CoCalc -- git_advanced.rst

GitHub Repository: sagemath/sage
Path: blob/develop/src/doc/en/developer/git_advanced.rst
⁴¹¹¹ views
.. highlight:: shell-session

.. _chapter-advanced-git:

============
Advanced Git
============

This chapter covers some advanced uses of git that go beyond what is
required to work with branches. These features can be used in Sage
development, but are not really necessary to contribute to Sage. If
you are just getting started with Sage development, you should read
:ref:`chapter-walkthrough` and :ref:`chapter-git-basic` instead.
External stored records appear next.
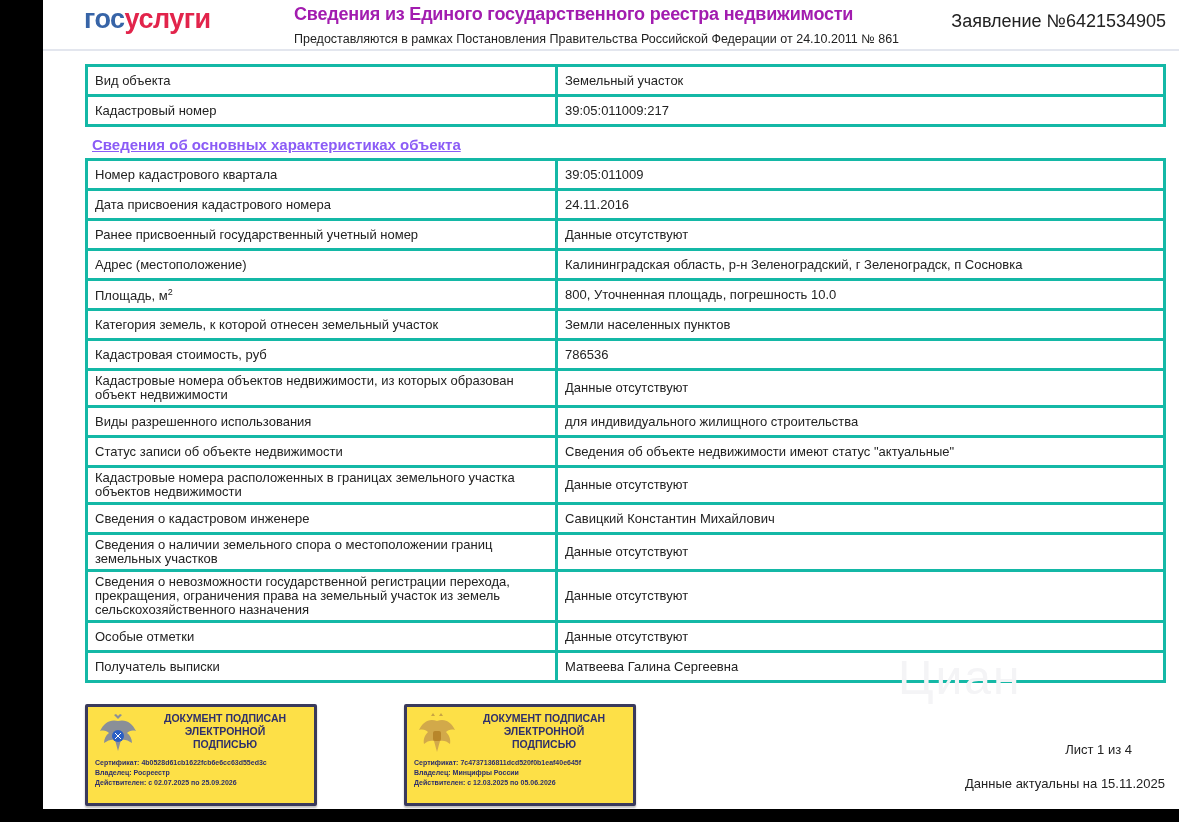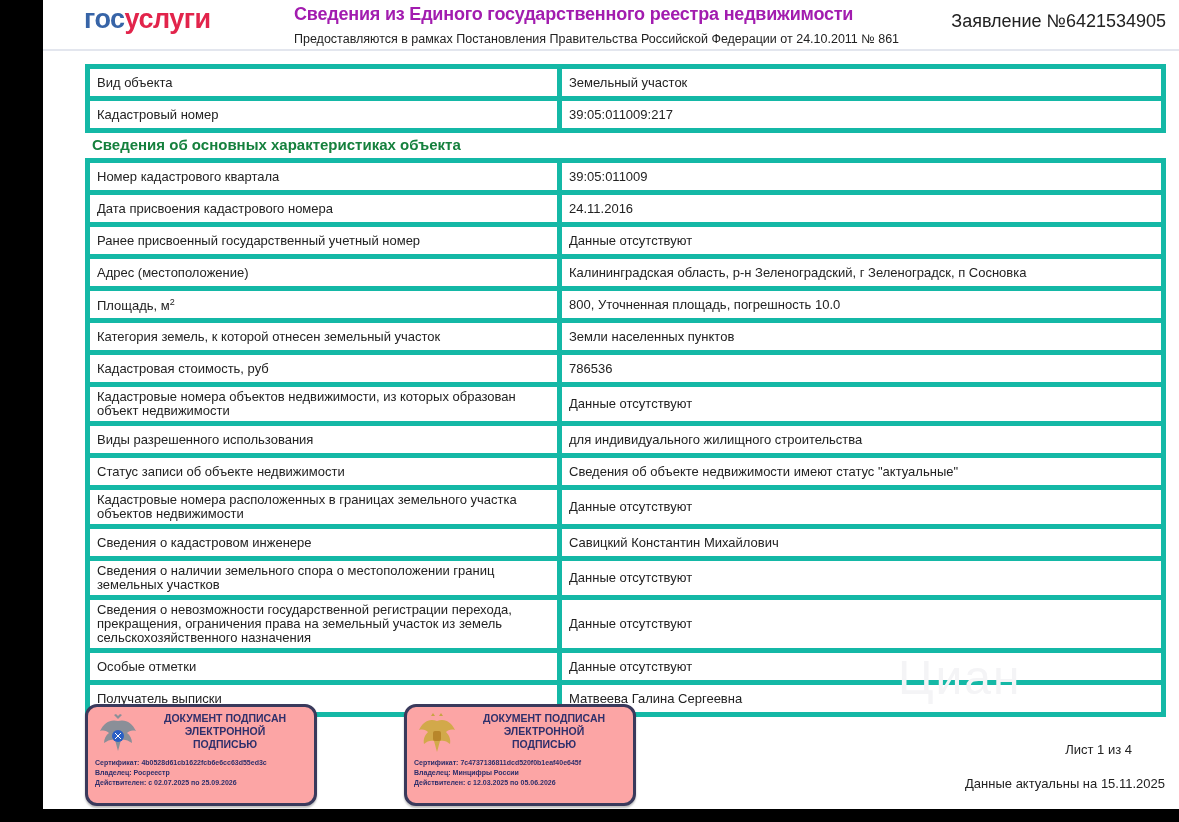"Вид объекта" table.info td { border: 5px solid #14b8a6 -> 3px solid #14b8a6 }
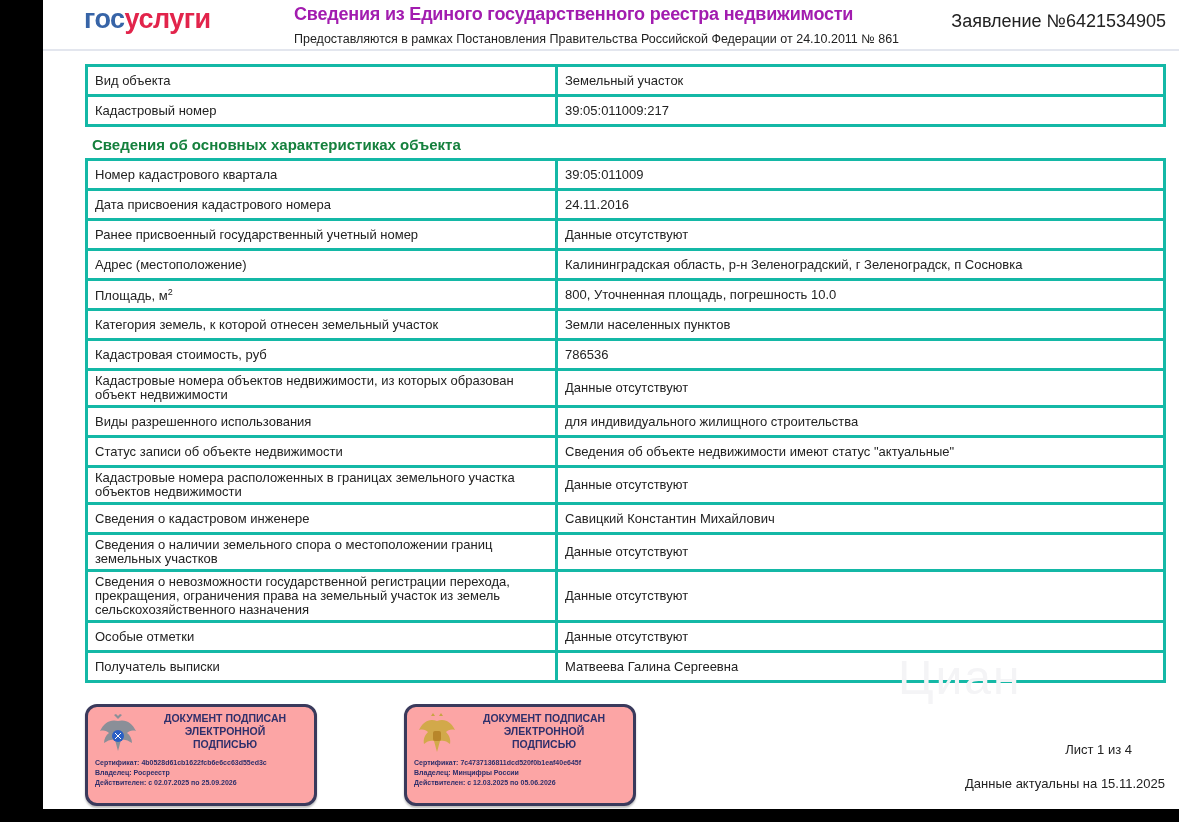"Сведения об основных характеристиках" .section-title { color: #15803d -> #8b5cf6; text-decoration: none -> underline }
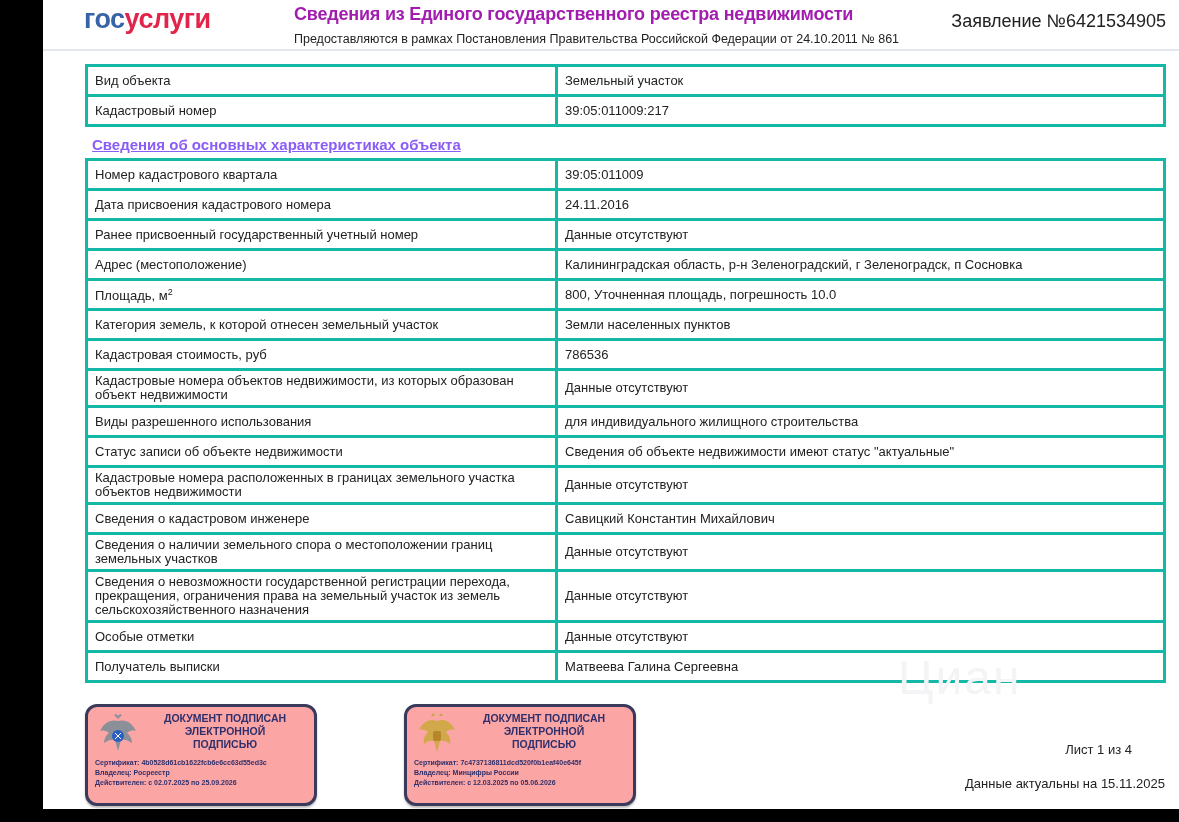"ДОКУМЕНТ ПОДПИСАН" .stamp { background: #fca5a5 -> #fde047; border-radius: 12px -> 2px }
Detached heads and reviewing PRs
================================

Each commit is a snapshot of the Sage source tree at a certain
point. So far, we always used commits organized in branches. But
secretly the branch is just a shortcut for a particular commit, the
head commit of the branch. But you can just go to a particular commit
without a branch, this is called "detached head". If you have the
commit already in your local history, you can directly check it
out without requiring internet access::

    [alice@localhost sage]$ git checkout f9a0d54099d758ccec731a38929902b2b9d0b988
    Note: switching to 'f9a0d54099d758ccec731a38929902b2b9d0b988'.

    You are in 'detached HEAD' state. You can look around, make experimental
    changes and commit them, and you can discard any commits you make in this
    state without impacting any branches by switching back to a branch.

    If you want to create a new branch to retain commits you create, you may
    do so (now or later) by using -c with the switch command. Example:

      git switch -c <new-branch-name>

    Or undo this operation with:

      git switch -

    Turn off this advice by setting config variable advice.detachedHead to false

    HEAD is now at f9a0d54099 Fix a slow doctest in matrix_integer_dense_hnf.py

If it is not stored in your local Git repository, you need to download
it from the ``upstream`` repo first::

    [alice@localhost sage]$ git fetch upstream f9a0d54099d758ccec731a38929902b2b9d0b988
    From https://github.com/sagemath/sage
     * branch                  f9a0d54099d758ccec731a38929902b2b9d0b988 -> FETCH_HEAD
    [alice@localhost sage]$ git checkout FETCH_HEAD
    HEAD is now at f9a0d54099 Fix a slow doctest in matrix_integer_dense_hnf.py

Either way, you end up with your current HEAD and working directory
that is not associated to any local branch::

    [alice@localhost sage]$ git status
    HEAD detached at f9a0d54099
    nothing to commit, working tree clean

This is perfectly fine. You can switch to an existing branch (with the
usual ``git checkout my_branch``) and back to your detached head.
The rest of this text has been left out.